La XIV Muestra de Jóvenes Realizadores —mala, buena, regular— estuvo ahí para recordarnos lo que a veces olvidamos: que nuestro cine se ha vuelto fisiológico; que nuestros cineastas parecen sociólogos, antropólogos, ginecólogos, humoristas, opinólogos, y nuestros periodistas parecen cineastas; que nuestra ficción hay que buscarla en los noticieros, y nuestra realidad en el apartado de “ficción” de la Muestra; que en un porcentaje altísimo, la mediocridad es la regla estética del cine nacional; que la obsesión de otras épocas por una ficción que develara una identidad es imposible hoy, porque no hay nada más obsceno para el cine cubano que la colectividad, la identidad y la épica; que los jóvenes cineastas han desmontado (quizás esta palabra sea excesiva) todo lo que la épica revolucionaria —a estas alturas canonizada y reproducida por los Aparatos Ideológicos del Estado (AIE)— había construido con esmerado lobby; que la Muestra, con su predilección deliberada por las historias disfuncionales, se ha convertido en una máquina capaz de rivalizar con los discursos nacionales y la ficción institucionalizada; y que es más fácil definir el cine cubano contemporáneo por lo que no es que por lo que es.
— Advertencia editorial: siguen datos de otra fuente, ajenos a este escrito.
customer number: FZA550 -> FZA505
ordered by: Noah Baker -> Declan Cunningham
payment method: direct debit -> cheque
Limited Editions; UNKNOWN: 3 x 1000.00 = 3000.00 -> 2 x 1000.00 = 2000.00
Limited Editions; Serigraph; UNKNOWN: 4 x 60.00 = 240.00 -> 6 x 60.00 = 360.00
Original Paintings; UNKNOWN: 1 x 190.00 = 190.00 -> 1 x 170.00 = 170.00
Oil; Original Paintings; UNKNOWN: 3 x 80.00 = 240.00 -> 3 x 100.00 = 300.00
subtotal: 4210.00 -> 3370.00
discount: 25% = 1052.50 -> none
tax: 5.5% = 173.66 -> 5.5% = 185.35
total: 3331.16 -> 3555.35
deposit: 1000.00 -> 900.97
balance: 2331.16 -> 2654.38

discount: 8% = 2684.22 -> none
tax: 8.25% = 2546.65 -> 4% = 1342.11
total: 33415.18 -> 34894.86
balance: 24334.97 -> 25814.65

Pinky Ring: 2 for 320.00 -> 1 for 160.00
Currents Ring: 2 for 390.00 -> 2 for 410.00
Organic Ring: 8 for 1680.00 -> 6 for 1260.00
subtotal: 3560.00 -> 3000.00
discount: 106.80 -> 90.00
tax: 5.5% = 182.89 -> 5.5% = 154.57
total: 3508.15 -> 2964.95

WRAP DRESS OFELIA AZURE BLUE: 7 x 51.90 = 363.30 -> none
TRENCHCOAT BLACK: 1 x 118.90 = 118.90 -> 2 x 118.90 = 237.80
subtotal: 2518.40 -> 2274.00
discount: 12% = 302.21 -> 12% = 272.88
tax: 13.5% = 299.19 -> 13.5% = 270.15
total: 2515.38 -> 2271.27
Para los que estamos hartos de esa forma de realismo social que contagia al cine nacional (y en el camino engendra una pavorosa cantidad de clichés), no parece haber esperanza posible. Mientras tanto y hasta entonces, como una novela sin destino —una obra que inventa sobre la marcha sus reglas y que trabaja con materiales sucios, incoherentes y precarios—, la Muestra nos habla de una Cuba que puede, cómo no, flotar o naufragar con inaudita elegancia.

La XIV Muestra de Jóvenes Realizadores representa lo que nos rodea hasta torcerlo y dejarlo inservible. A eso le llaman joven cine cubano. Un cine que no va a desaparecer en la nada. Va a desaparecer en el todo.